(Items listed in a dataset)
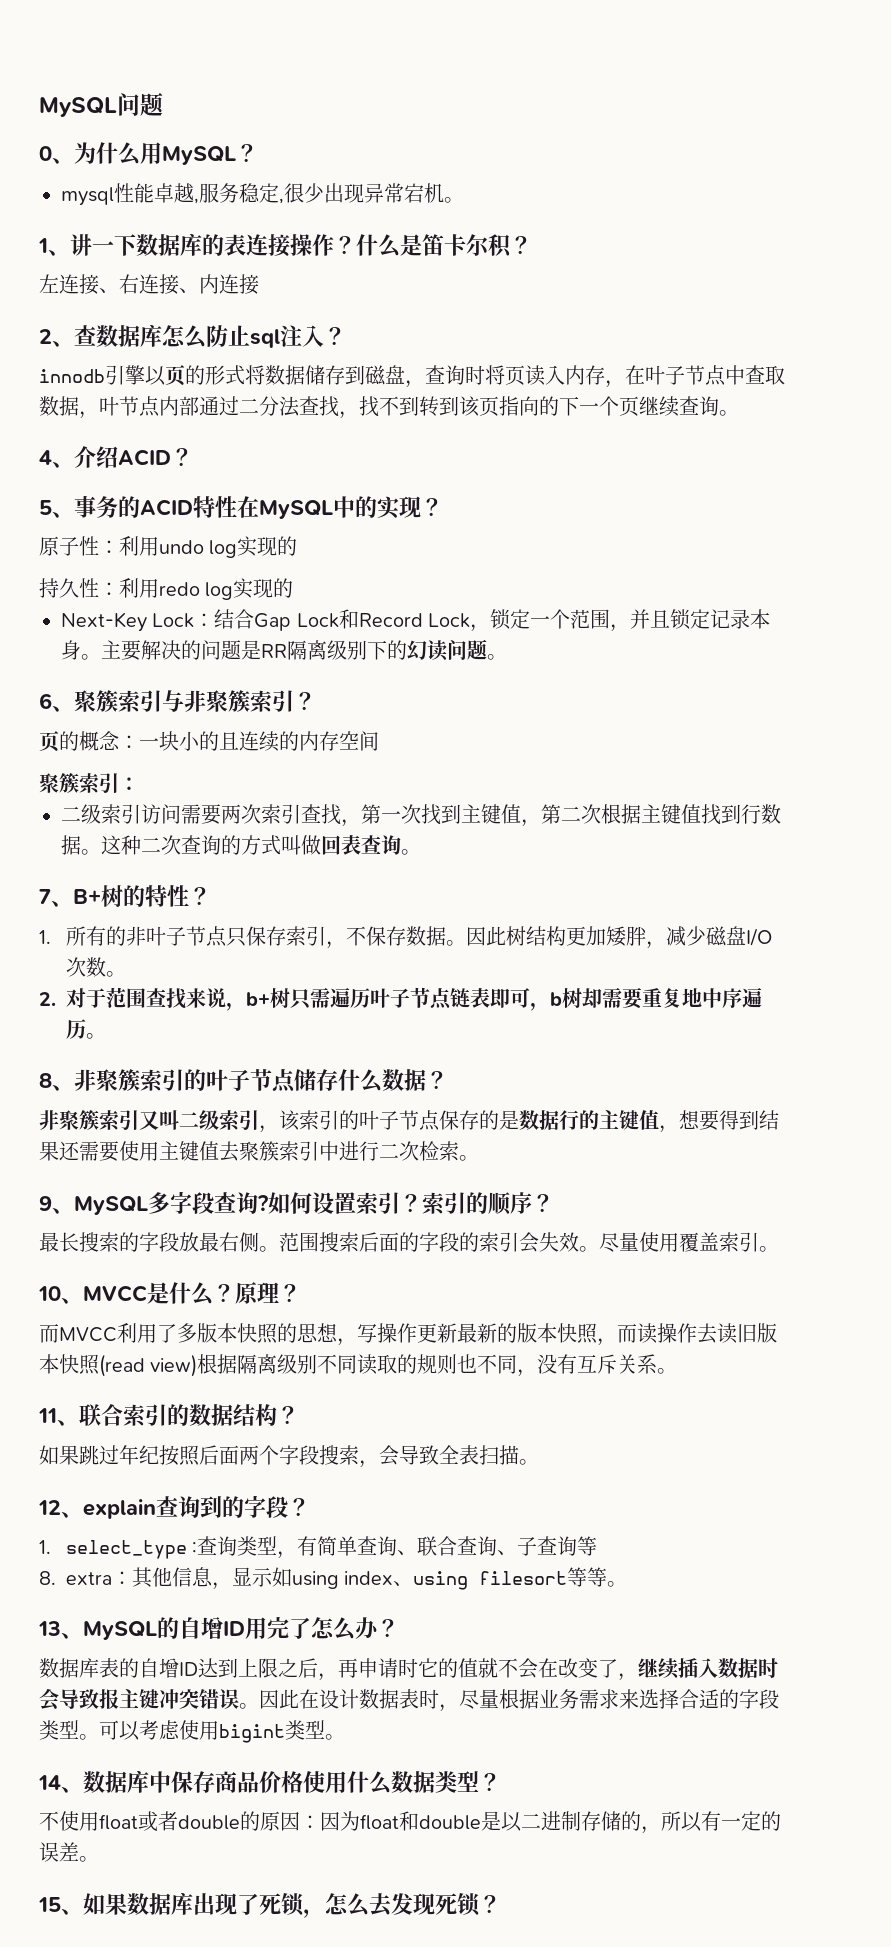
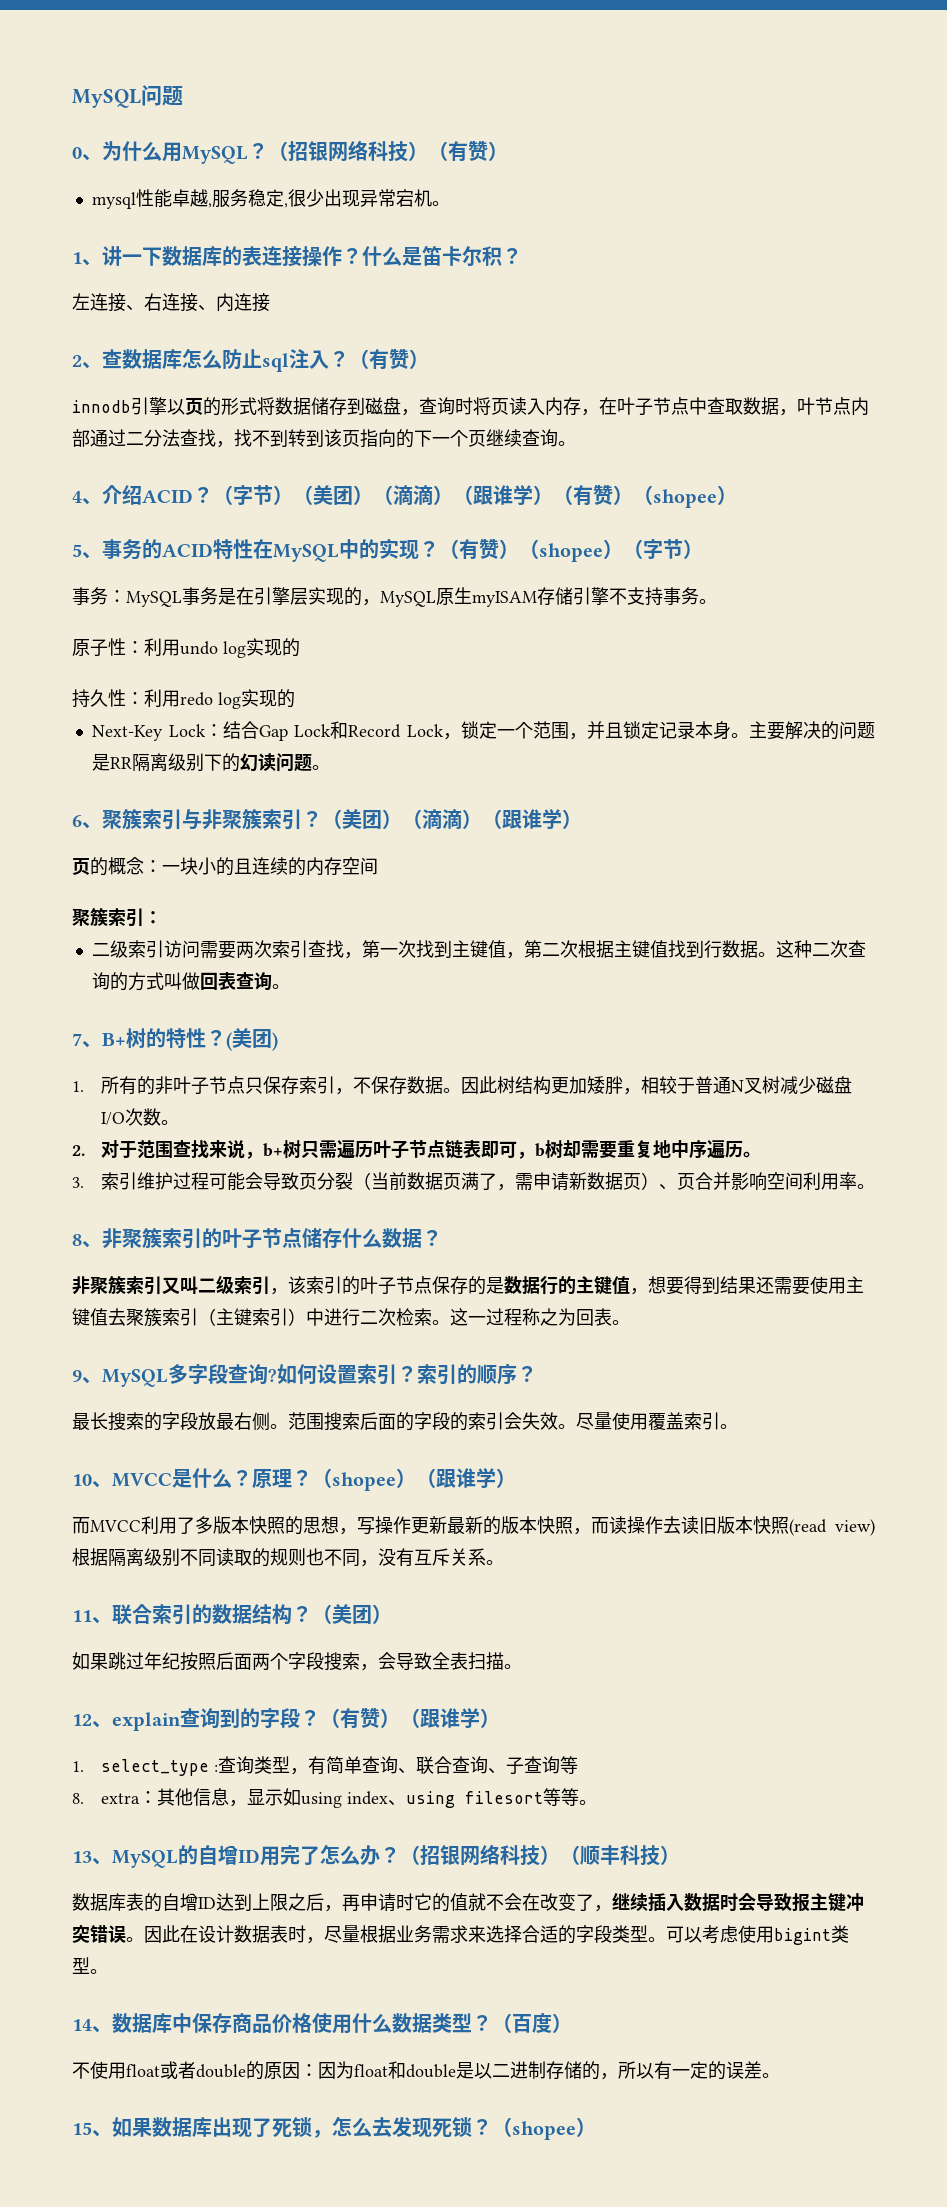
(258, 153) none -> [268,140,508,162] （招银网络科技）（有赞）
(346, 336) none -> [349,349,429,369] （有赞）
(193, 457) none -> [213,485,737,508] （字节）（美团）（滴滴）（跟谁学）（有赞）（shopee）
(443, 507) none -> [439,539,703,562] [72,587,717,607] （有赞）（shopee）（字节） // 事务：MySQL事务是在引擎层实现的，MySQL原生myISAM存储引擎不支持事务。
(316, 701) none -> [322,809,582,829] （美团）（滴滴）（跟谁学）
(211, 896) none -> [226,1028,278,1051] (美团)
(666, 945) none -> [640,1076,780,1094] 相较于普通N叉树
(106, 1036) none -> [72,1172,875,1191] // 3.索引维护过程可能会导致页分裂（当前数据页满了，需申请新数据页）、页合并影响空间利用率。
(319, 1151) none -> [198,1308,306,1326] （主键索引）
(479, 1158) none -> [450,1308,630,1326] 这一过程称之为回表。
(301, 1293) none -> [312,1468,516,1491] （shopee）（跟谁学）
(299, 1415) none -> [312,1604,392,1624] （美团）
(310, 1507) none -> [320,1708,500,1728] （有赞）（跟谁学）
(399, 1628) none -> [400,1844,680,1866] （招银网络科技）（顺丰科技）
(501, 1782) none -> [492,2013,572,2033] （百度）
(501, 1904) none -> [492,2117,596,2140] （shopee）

*Your instructions*.
All the records above need to be given again word for word. Skip the pictures.

*Reply to the task*.
(258, 153) none -> [268,140,508,162] （招银网络科技）（有赞）
(346, 336) none -> [349,349,429,369] （有赞）
(193, 457) none -> [213,485,737,508] （字节）（美团）（滴滴）（跟谁学）（有赞）（shopee）
(443, 507) none -> [439,539,703,562] [72,587,717,607] （有赞）（shopee）（字节） // 事务：MySQL事务是在引擎层实现的，MySQL原生myISAM存储引擎不支持事务。
(316, 701) none -> [322,809,582,829] （美团）（滴滴）（跟谁学）
(211, 896) none -> [226,1028,278,1051] (美团)
(666, 945) none -> [640,1076,780,1094] 相较于普通N叉树
(106, 1036) none -> [72,1172,875,1191] // 3.索引维护过程可能会导致页分裂（当前数据页满了，需申请新数据页）、页合并影响空间利用率。
(319, 1151) none -> [198,1308,306,1326] （主键索引）
(479, 1158) none -> [450,1308,630,1326] 这一过程称之为回表。
(301, 1293) none -> [312,1468,516,1491] （shopee）（跟谁学）
(299, 1415) none -> [312,1604,392,1624] （美团）
(310, 1507) none -> [320,1708,500,1728] （有赞）（跟谁学）
(399, 1628) none -> [400,1844,680,1866] （招银网络科技）（顺丰科技）
(501, 1782) none -> [492,2013,572,2033] （百度）
(501, 1904) none -> [492,2117,596,2140] （shopee）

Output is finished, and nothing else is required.